• _Task requirements_
Range to reproduce from the entries below: the line with "margin: 6px 0 0 0;", the line with "Suci Nyepi/Tahun Baru", and every line in between. Give them exactly and give nothing else.
*** Source records Section Begins ***
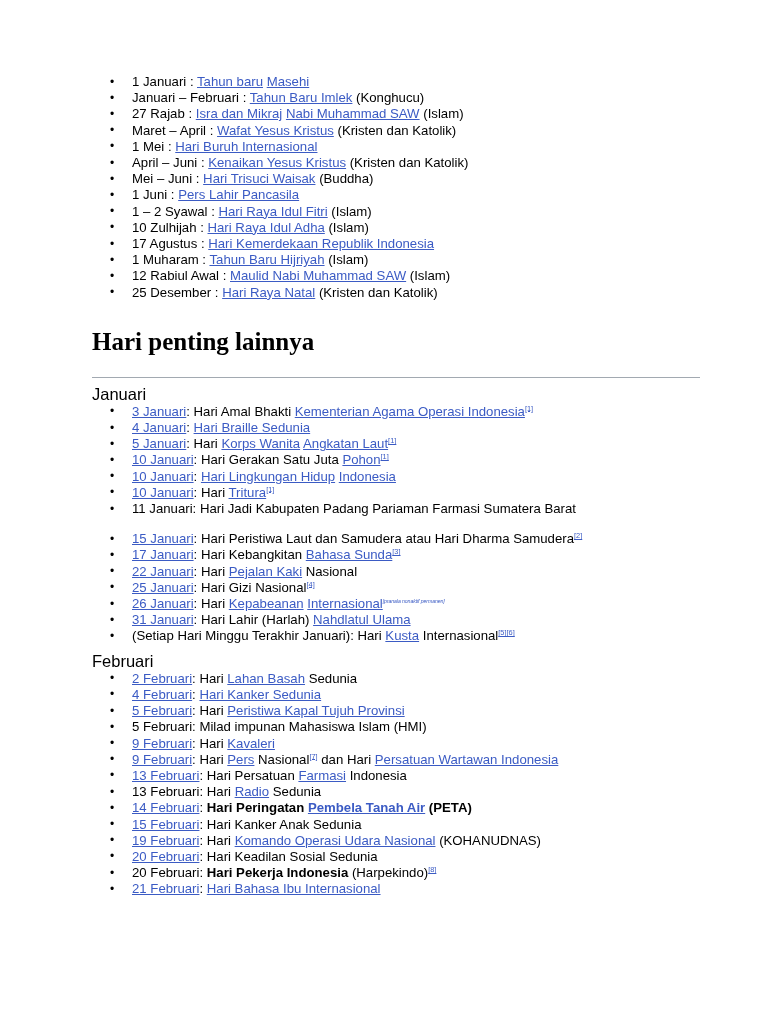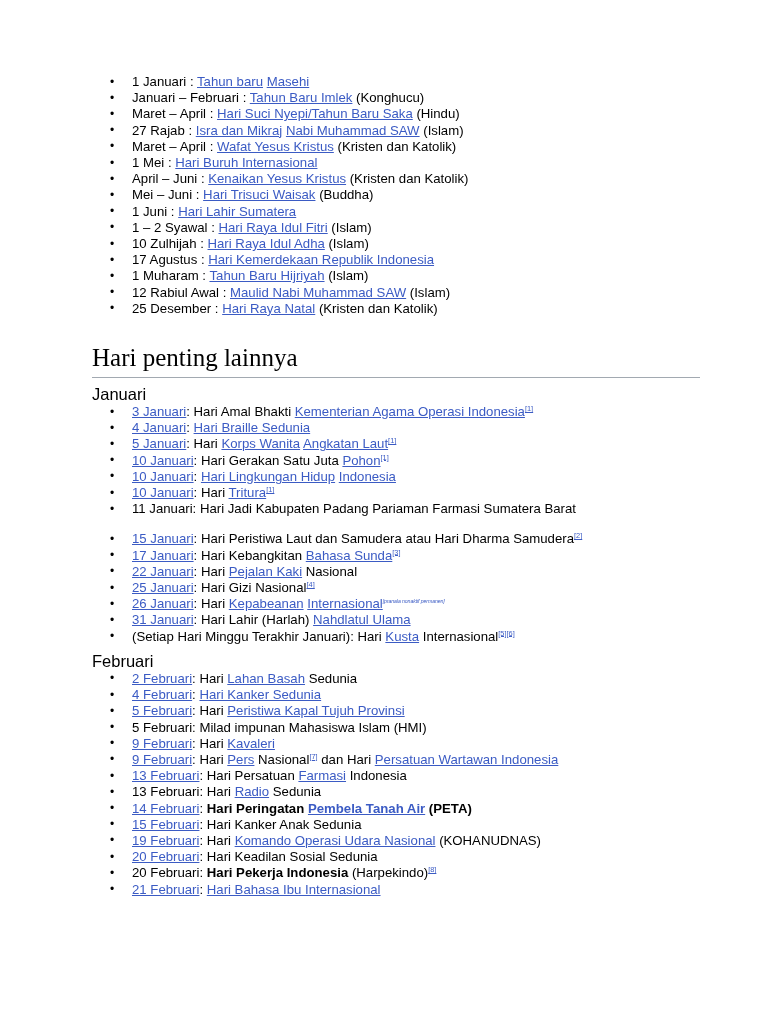--- a/index.html
+++ b/index.html
@@ -69,25 +69,25 @@
     vertical-align: super;
     color: #3b5bc4;
     font-style: italic;
     letter-spacing: -0.1px;
   }
 
   
   h1.doc-heading {
     font-family: "Liberation Serif", serif;
     font-size: 25px;
-    font-weight: normal;
+    font-weight: bold;
     line-height: 30px;
     color: #000;
     margin: 26px 0 0 0;
-    padding: 0 0 4px 0;
+    padding: 0 0 20px 0;
     border-bottom: 1px solid #a2a9b1;
   }
   h2.month-heading {
     font-family: "Liberation Sans", sans-serif;
     font-size: 16.5px;
     font-weight: normal;
     line-height: 20px;
     color: #000;
     margin: 6px 0 0 0;
     padding: 0;
@@ -96,27 +96,26 @@
   .febru-list { margin-top: 17px; }
 </style>
 </head>
 <body>
 
 <div class="page">
 
   <ul class="holiday-list" id="national-list">
       <li><span class="seg">1 Januari : </span><span class="seg lnk">Tahun baru</span><span class="seg"> </span><span class="seg lnk">Masehi</span></li>
       <li><span class="seg">Januari – Februari : </span><span class="seg lnk">Tahun Baru Imlek</span><span class="seg"> (Konghucu)</span></li>
-      <li><span class="seg">Maret – April : </span><span class="seg lnk">Hari Suci Nyepi/Tahun Baru Saka</span><span class="seg"> (Hindu)</span></li>
       <li><span class="seg">27 Rajab : </span><span class="seg lnk">Isra dan Mikraj</span><span class="seg"> </span><span class="seg lnk">Nabi Muhammad SAW</span><span class="seg"> (Islam)</span></li>
       <li><span class="seg">Maret – April : </span><span class="seg lnk">Wafat Yesus Kristus</span><span class="seg"> (Kristen dan Katolik)</span></li>
       <li><span class="seg">1 Mei : </span><span class="seg lnk">Hari Buruh Internasional</span></li>
       <li><span class="seg">April – Juni : </span><span class="seg lnk">Kenaikan Yesus Kristus</span><span class="seg"> (Kristen dan Katolik)</span></li>
       <li><span class="seg">Mei – Juni : </span><span class="seg lnk">Hari Trisuci Waisak</span><span class="seg"> (Buddha)</span></li>
-      <li><span class="seg">1 Juni : </span><span class="seg lnk">Hari Lahir Sumatera</span></li>
+      <li><span class="seg">1 Juni : </span><span class="seg lnk">Pers Lahir Pancasila</span></li>
       <li><span class="seg">1 – 2 Syawal : </span><span class="seg lnk">Hari Raya Idul Fitri</span><span class="seg"> (Islam)</span></li>
       <li><span class="seg">10 Zulhijah : </span><span class="seg lnk">Hari Raya Idul Adha</span><span class="seg"> (Islam)</span></li>
       <li><span class="seg">17 Agustus : </span><span class="seg lnk">Hari Kemerdekaan Republik Indonesia</span></li>
       <li><span class="seg">1 Muharam : </span><span class="seg lnk">Tahun Baru Hijriyah</span><span class="seg"> (Islam)</span></li>
       <li><span class="seg">12 Rabiul Awal : </span><span class="seg lnk">Maulid Nabi Muhammad SAW</span><span class="seg"> (Islam)</span></li>
       <li><span class="seg">25 Desember : </span><span class="seg lnk">Hari Raya Natal</span><span class="seg"> (Kristen dan Katolik)</span></li>
     </ul>
 
   <h1 class="doc-heading">Hari penting lainnya</h1>
 

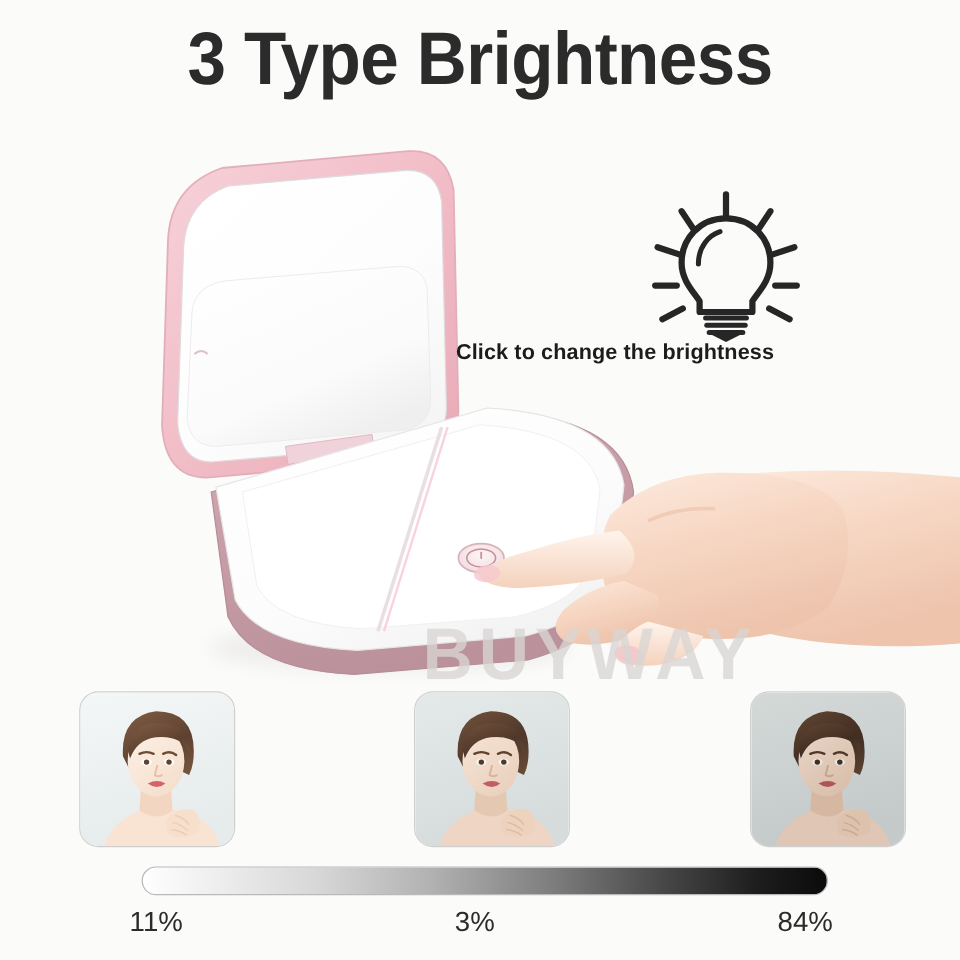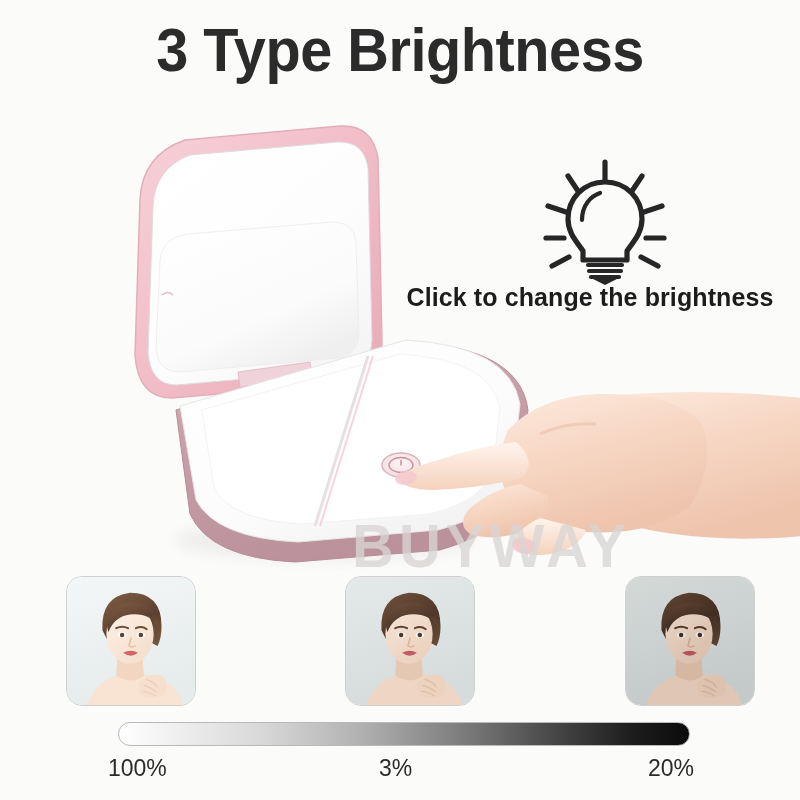--- a/index.html
+++ b/index.html
@@ -48,22 +48,22 @@
     height: 128px;
   }
   .bulb-icon svg { display: block; width: 100%; height: 100%; }
 
   
   .caption {
     position: absolute;
     left: 380px;
     top: 283px;
     width: 420px;
-    text-align: center;
-    font-size: 25px;
+    text-align: left;
+    font-size: 18px;
     font-weight: bold;
     color: #1c1c1c;
     white-space: nowrap;
     letter-spacing: 0.1px;
   }
 
   
   .watermark {
     position: absolute;
     left: 352px;
@@ -445,18 +445,18 @@
           <path d="M 78 110 q 8 2 13 7"></path>
           <path d="M 77 116 q 8 1 13 5"></path>
         </g>
       </svg>
     </div>
   </div>
 
   <div class="gradient-bar"></div>
 
   <div class="pct-row">
-    <div class="pct pct-0">100%</div>
+    <div class="pct pct-0">11%</div>
     <div class="pct pct-1">3%</div>
-    <div class="pct pct-2">20%</div>
+    <div class="pct pct-2">84%</div>
   </div>
 
 </div>
 
 </body></html>

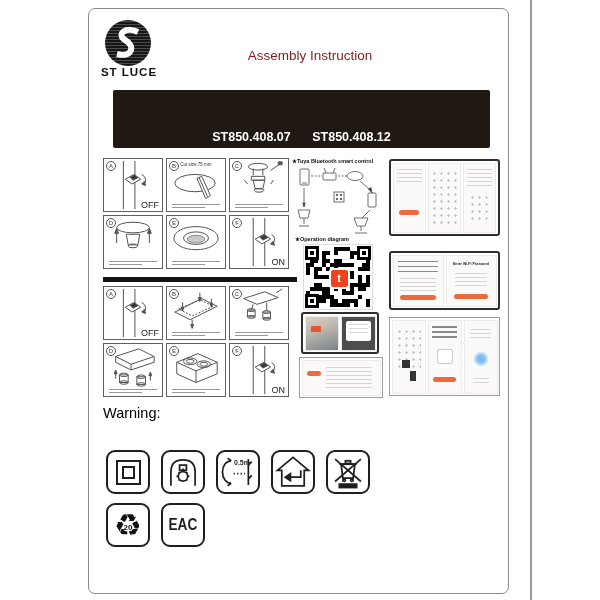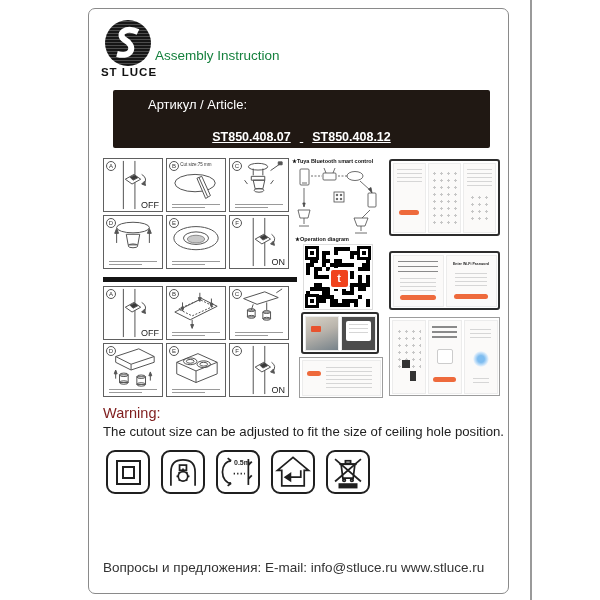--- a/index.html
+++ b/index.html
@@ -8,28 +8,28 @@
   .abs{position:absolute;}
 
   
   .sheet-border{left:88px;top:8px;width:419px;height:584px;border:1.5px solid #8a8a8a;border-radius:7px;}
   .scan-edge{left:530px;top:0;width:1.5px;height:600px;background:#9a9a9a;}
 
   
   .logo{left:104px;top:19px;width:48px;height:48px;}
   .brand{left:99px;top:66px;width:60px;text-align:center;font-size:11.5px;font-weight:bold;letter-spacing:1px;color:#111;}
   .title{left:155px;top:27px;width:310px;text-align:center;font-size:15.5px;color:#333;}
-  .subtitle{left:155px;top:48px;width:310px;font-size:13.5px;color:#15803d;}
+  .subtitle{left:155px;top:48px;width:310px;text-align:center;font-size:13.5px;color:#7f1d1d;}
 
   
   .article{left:113px;top:90px;width:377px;height:58px;background:#201813;border-radius:2px;color:#fff;}
   .article-label{position:absolute;left:35px;top:7px;font-size:13px;}
   .code-row{position:absolute;left:0;width:100%;text-align:center;font-size:12.5px;font-weight:bold;}
   .code-row span{margin:0 9px;}
-  .cr1{top:24px;} .cr2{top:40px;text-decoration:underline;}
+  .cr1{top:24px;} .cr2{top:40px;}
 
   
   .pgrid{display:grid;grid-template-columns:repeat(3,60px);grid-auto-rows:54px;gap:3px;}
   .b1{left:103px;top:158px;} .b2{left:103px;top:286px;}
   .divider{left:103px;top:277px;width:194px;height:5px;background:#141414;}
   .panel{position:relative;border:1px solid #606060;background:#fff;box-sizing:border-box;padding-left:20px;}
   .plabel{position:absolute;left:2px;top:2px;width:8px;height:8px;border:1px solid #555;border-radius:50%;
           font-size:6px;line-height:8px;text-align:center;color:#333;z-index:2;}
   .state{position:absolute;right:3px;bottom:1px;font-size:9px;color:#222;z-index:2;}
   .pnote{position:absolute;left:0;top:3px;width:100%;text-align:center;font-size:4.5px;color:#333;z-index:2;}
@@ -69,21 +69,21 @@
   .dialog{position:absolute;left:12%;right:12%;top:15%;bottom:25%;background:#fff;border-radius:2px;}
   .dialog .tl{left:12%;right:12%;top:14%;height:55%;}
   .wifi-head{position:absolute;left:0;top:12%;width:100%;text-align:center;font-size:3.5px;font-weight:bold;color:#222;}
   .rf1{left:389px;top:159px;width:111px;height:77px;}
   .rf2{left:389px;top:251px;width:111px;height:59px;}
   .rf3{left:389px;top:317px;width:111px;height:79px;}
   .mid-pair{left:301px;top:312px;width:78px;height:42px;}
   .mid-settings{left:299px;top:357px;width:84px;height:41px;}
 
   
-  .warn-title{left:103px;top:405px;font-size:14.5px;color:#7f1d1d;}
+  .warn-title{left:103px;top:405px;font-size:14.5px;color:#000000;}
   .warn-text{left:103px;top:424px;font-size:13.2px;color:#222;}
 
   
   .certs1{left:106px;top:450px;display:flex;gap:11px;}
   .certs2{left:106px;top:503px;display:flex;gap:11px;}
   .cert{width:44px;height:44px;border:2.5px solid #1f1f1f;border-radius:9px;box-sizing:border-box;
         display:flex;align-items:center;justify-content:center;background:#fff;position:relative;}
   .sq-outer{width:25px;height:25px;border:2.5px solid #1f1f1f;display:flex;align-items:center;justify-content:center;box-sizing:border-box;}
   .sq-inner{width:13px;height:13px;border:2.5px solid #1f1f1f;box-sizing:border-box;}
   .volt{font-size:10.5px;line-height:12px;text-align:center;color:#1f1f1f;}
@@ -110,21 +110,20 @@
           <rect y="2" width="48" height="1" fill="#4d4d4d"></rect>
       </pattern>
     </defs>
     <circle cx="24" cy="24" r="23" fill="url(#moire)"></circle>
     <path d="M34 13 C22 7 12 15 21 21 C32 27 28 39 13 35" stroke="#fff" stroke-width="6" fill="none"></path>
   </svg>
   <div class="abs brand">ST LUCE</div>
   <div class="abs subtitle">Assembly Instruction</div>
 
   <div class="abs article">
-    <div class="article-label">Артикул / Article:</div>
     <div class="code-row cr2">
       <span>ST850.408.07</span>
       <span>ST850.408.12</span>
     </div>
   </div>
 
   <div class="abs pgrid b1">
     <div class="panel">
       <span class="plabel">A</span>
       <svg class="art" viewBox="0 0 60 54" fill="none" stroke="#555" stroke-width="1">
@@ -527,21 +526,20 @@
       <span class="pill" style="left:14%;right:14%;top:78%;"></span>
     </div>
     <div class="ph">
       <div class="tl" style="left:16%;right:16%;top:12%;height:16%;"></div>
       <span class="bluedot"></span>
       <div class="tl" style="left:25%;right:25%;top:80%;height:8%;"></div>
     </div>
   </div>
 
   <div class="abs warn-title">Warning:</div>
-  <div class="abs warn-text">The cutout size can be adjusted to fit the size of ceiling hole position.</div>
 
   <div class="abs certs1">
     <div class="cert">
       <div class="sq-outer">
           <div class="sq-inner"></div>
         </div>
     </div>
     <div class="cert">
       <svg width="38" height="38" viewBox="0 0 44 44" fill="none" stroke="#1f1f1f" stroke-width="2">
         <path d="M8 38 V22 C8 12 14 8 22 8 C30 8 36 12 36 22 V38"></path>
@@ -582,15 +580,23 @@
           <rect x="19" y="9" width="6" height="3"></rect>
         <circle cx="17.5" cy="31.5" r="1.5"></circle>
           <circle cx="26.5" cy="31.5" r="1.5"></circle>
         <line x1="7" y1="7" x2="37" y2="33"></line>
           <line x1="37" y1="7" x2="7" y2="33"></line>
         <rect x="12" y="36" width="20" height="4" fill="#1f1f1f"></rect>
       </svg>
     </div>
   </div>
 
-
-  <div class="abs footer">Вопросы и предложения: E-mail: info@stluce.ru www.stluce.ru</div>
+  <div class="abs certs2">
+    <div class="cert">
+      <span class="recy">♻</span>
+      <span class="recy-num">20</span>
+    </div>
+    <div class="cert">
+      <span class="eac-text">EAC</span>
+    </div>
+  </div>
+
 </div>
 
 </body></html>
*** Source records Section Ends ***
• _Written response_
     margin: 6px 0 0 0;
     padding: 0;
@@ -96,27 +96,26 @@
   .febru-list { margin-top: 17px; }
 </style>
 </head>
 <body>
 
 <div class="page">
 
   <ul class="holiday-list" id="national-list">
       <li><span class="seg">1 Januari : </span><span class="seg lnk">Tahun baru</span><span class="seg"> </span><span class="seg lnk">Masehi</span></li>
       <li><span class="seg">Januari – Februari : </span><span class="seg lnk">Tahun Baru Imlek</span><span class="seg"> (Konghucu)</span></li>
-      <li><span class="seg">Maret – April : </span><span class="seg lnk">Hari Suci Nyepi/Tahun Baru Saka</span><span class="seg"> (Hindu)</span></li>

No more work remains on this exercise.